Тем не менее, преподаватели, за редким исключением, были скорее все-таки фигурами экзотическими и комичными. Некто А. Д. Галахов вспоминал: «Сказать правду, некоторые преподаватели своим нравом, либо странностью привычек и грубостью обращения, либо, наконец, безынтересностью лекций… вызывали слушателей на невнимательность и беспорядок. Например, Н. А. Бекетов, читавший нам исторические вспомогательные науки (хронологию, генеалогию, геральдику и нумизматику), постоянно являлся в таком костюме, который заставлял нас невольно смеяться: он или сидел на нем мешком, или обтягивал его до неприличной узкости. И вот у нас сложилось мнение, что профессор не заказывает себе платья у портного, а по скупости покупает готовое и ношеное на толкучем рынке. Другой профессор, преподававший начала российского слога (П. В. Победоносцев), любил декламировать триады из од Державина с семинарско-певучею дикцией, с долгим протяжением на тех словах, которые вовсе того не требовали…
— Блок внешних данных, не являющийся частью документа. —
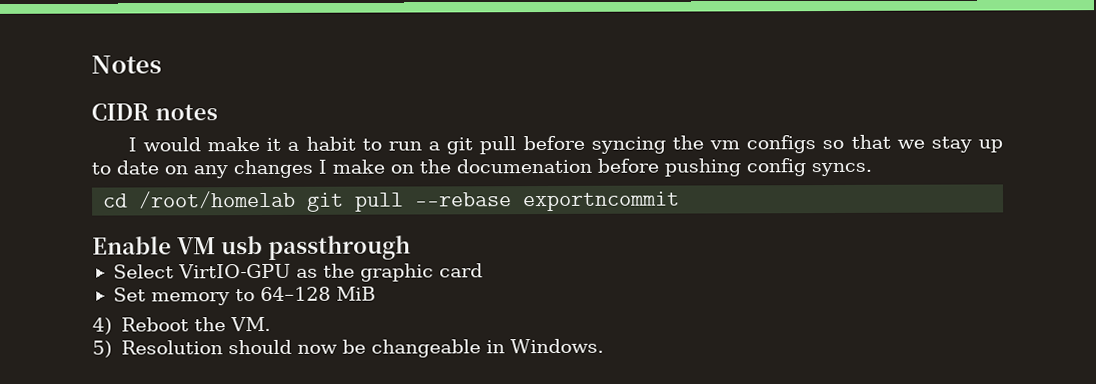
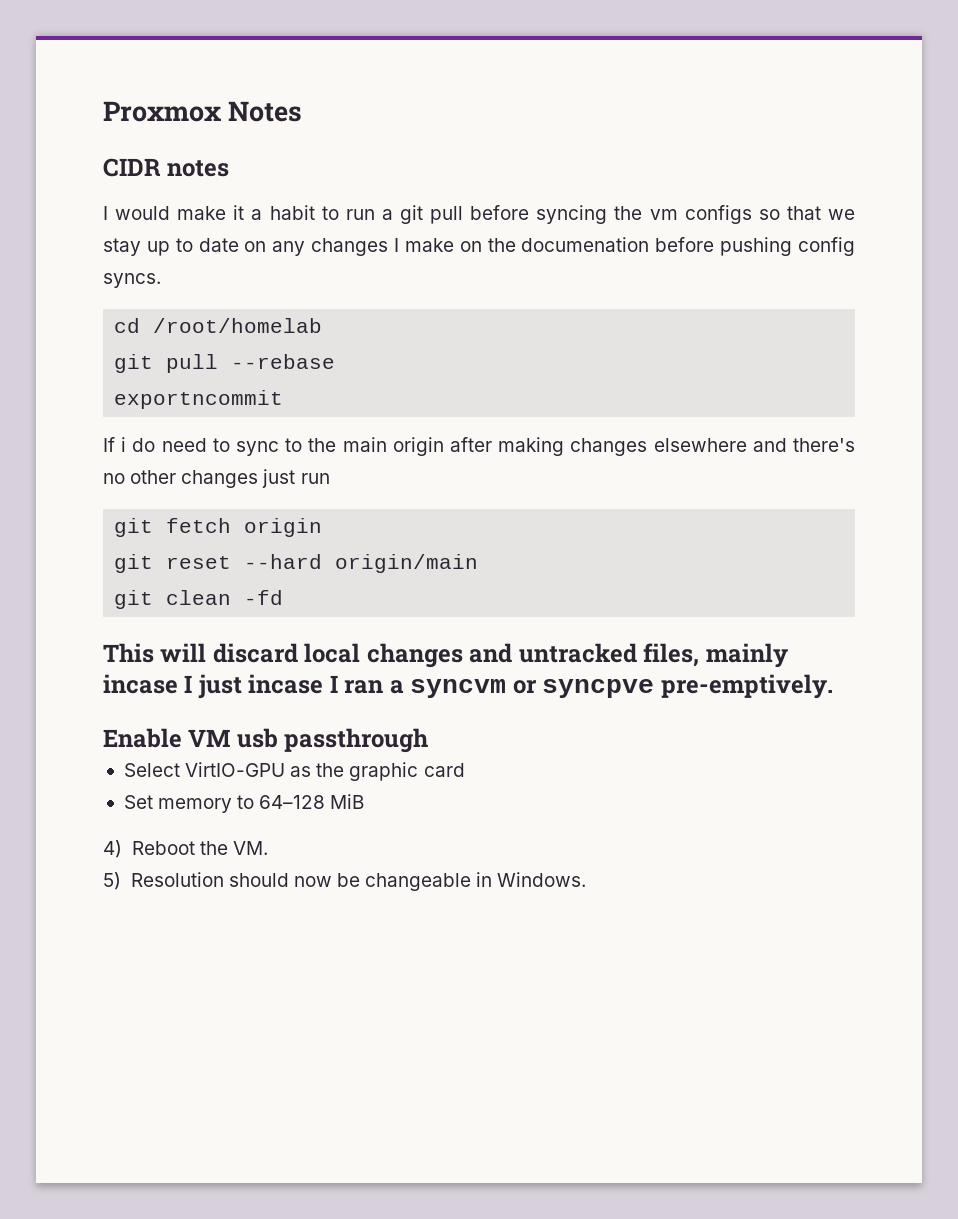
- Notes
+ Proxmox Notes
- cd /root/homelab git pull --rebase exportncommit
+ cd /root/homelab
+ git pull --rebase
+ exportncommit
+ If i do need to sync to the main origin after making changes elsewhere and there's no other changes just run
+ git fetch origin
+ git reset --hard origin/main
+ git clean -fd
+ This will discard local changes and untracked files, mainly incase I just incase I ran a syncvm or syncpve pre-emptively.

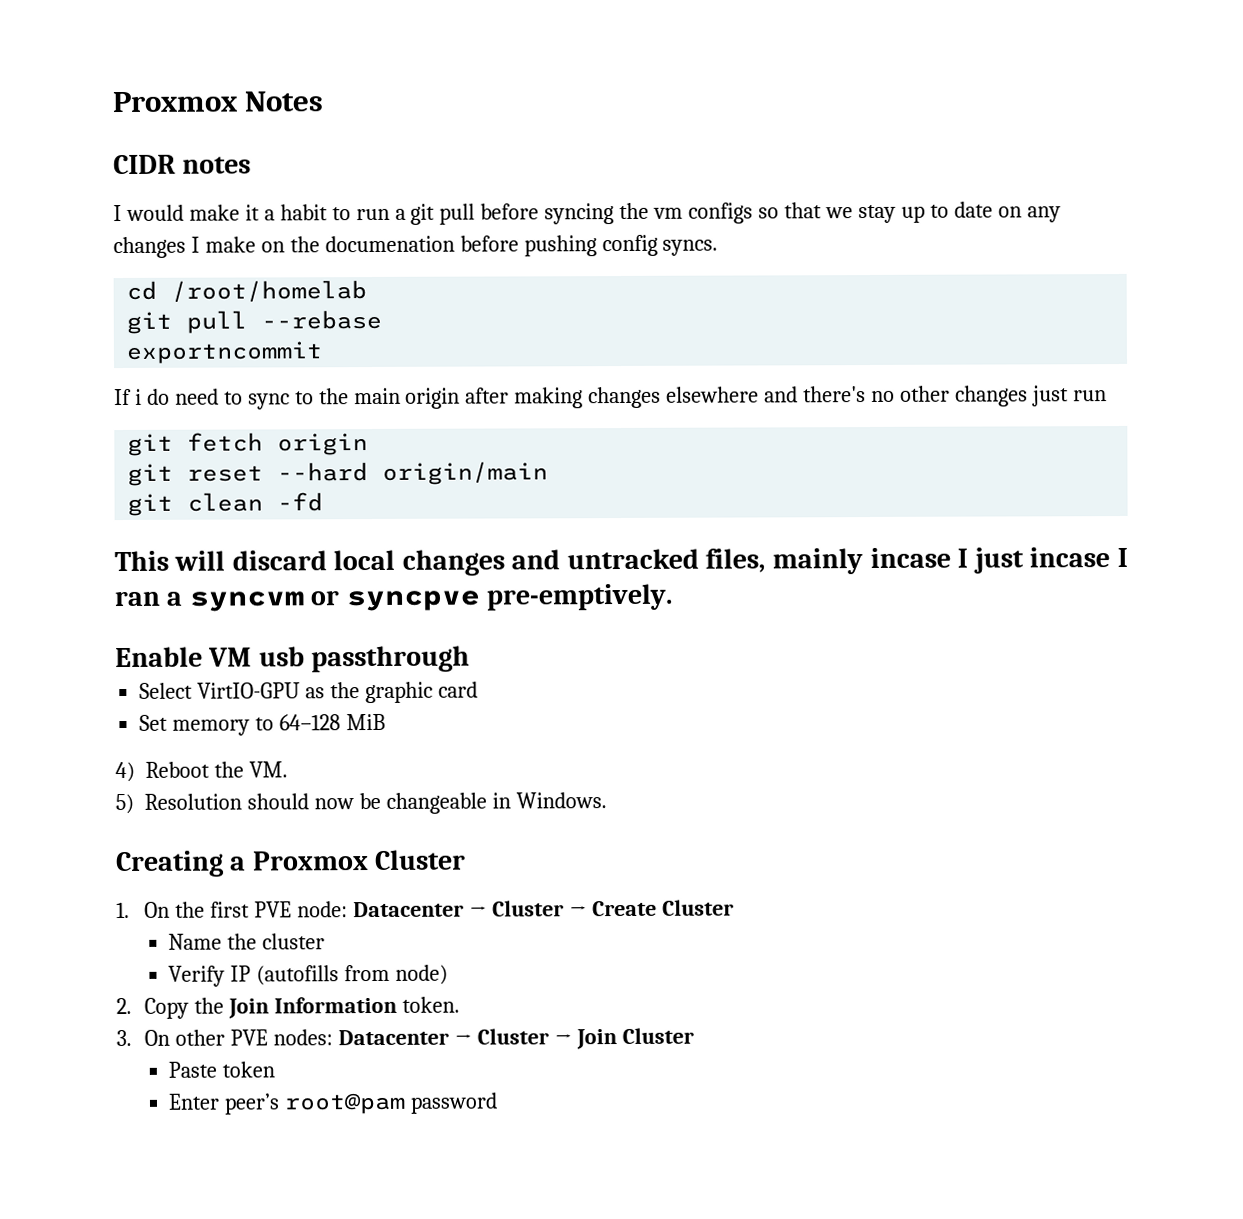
+ Creating a Proxmox Cluster
+ 1. On the first PVE node: Datacenter → Cluster → Create Cluster
+ Name the cluster
+ Verify IP (autofills from node)
+ 2. Copy the Join Information token.
+ 3. On other PVE nodes: Datacenter → Cluster → Join Cluster
+ Paste token
+ Enter peer’s root@pam password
Среди декламации, заметив глазенье студента по сторонам или разговор с товарищем, он останавливался и делал ему выговор тоже нараспев: «Матавкин, братец, ничего ты не слушаешь; все шалишь да вертишься на одном месте, словно ты на иголках». – «Я слушаю, Петр Васильевич». – «Коли слушаешь, повтори, о чем я сейчас говорил?» – «Вы сказали, что я словно на иголках». Ответ, разумеется, покрывался общим дружным смехом; а профессор, покачав головой, снова затягивал стихи из Державина. С. А. Смирнов знакомил нас с законоведением. Однажды говорил он о том, что в каждом уездном городе главное лицо городничий, за исключением Мурома; там полицмейстер, а не городничий.
– Неправда, – возразил ему какой-то студент, – там тоже городничий.
– Ан полицмейстер.
– Нет, городничий: я сам из Мурома.
– И я был в Муроме летом; извозчик, на котором я приехал, поссорился со мной, и нас водили на разбирательство к полицмейстеру: стало быть, там полицмейстер.
По окончании лекции толпа студентов окружала Семена Алексеевича, провожала его в сени. Здесь-то, на дороге, он выдерживал осаду от пустых речей и потешных выходок. У него был дом на конце Покровского бульвара, приносивший ему немалый доход. Нижний этаж занимали те существа, которых Карамзин назвал «нимфами радости». Студенты проведали о том, и вот один из них приступает к нему с просьбой отдать ему в наем небольшую, но отдельную комнату.
– Я слышал, – говорит он, – что в нижнем этаже вашего дома живут…
– Ну, тут толковать нечего – живет ли кто или не живет, – останавливал его полурассерженный, полусконфуженный профессор, – они тоже платят деньги, да еще аккуратнее, чем знатные барыни».
Кстати, преподавал господин Смирнов довольно скверно. Просто читал по книге – да и все.
* * *
Университет практически всегда был в оппозиции к монаршей власти. Мемуарист Н. В. Давыдов вспоминал о событиях рубежа 1860—1870-х годов: «В отдельных студенческих кружках усилилось зародившееся, конечно, еще раньше брожение политического характера… В аудиториях во время междулекционных перерывов появлялись иногда ораторы, не непременно из своих студентов, бывали даже гости из Петербурга, и состоялось несколько сходок, в большинстве на университетском дворе, за старым университетом. Говорилось на них, кроме вопросов академической жизни, о начавшейся реакции, о необходимости протеста со стороны учащейся молодежи, о потребности общестуденческой организации и взаимной поддержке кружков и т. п. Около этого времени было произведено между студентами довольно много обысков и несколько арестов, что вызвало, само собой разумеется, протесты и требования об освобождении товарищей. Все это было, однако, лишь подготовлением и началом тех бурь, которые впоследствии разразились среди московского студенчества, приняв гораздо более острый характер».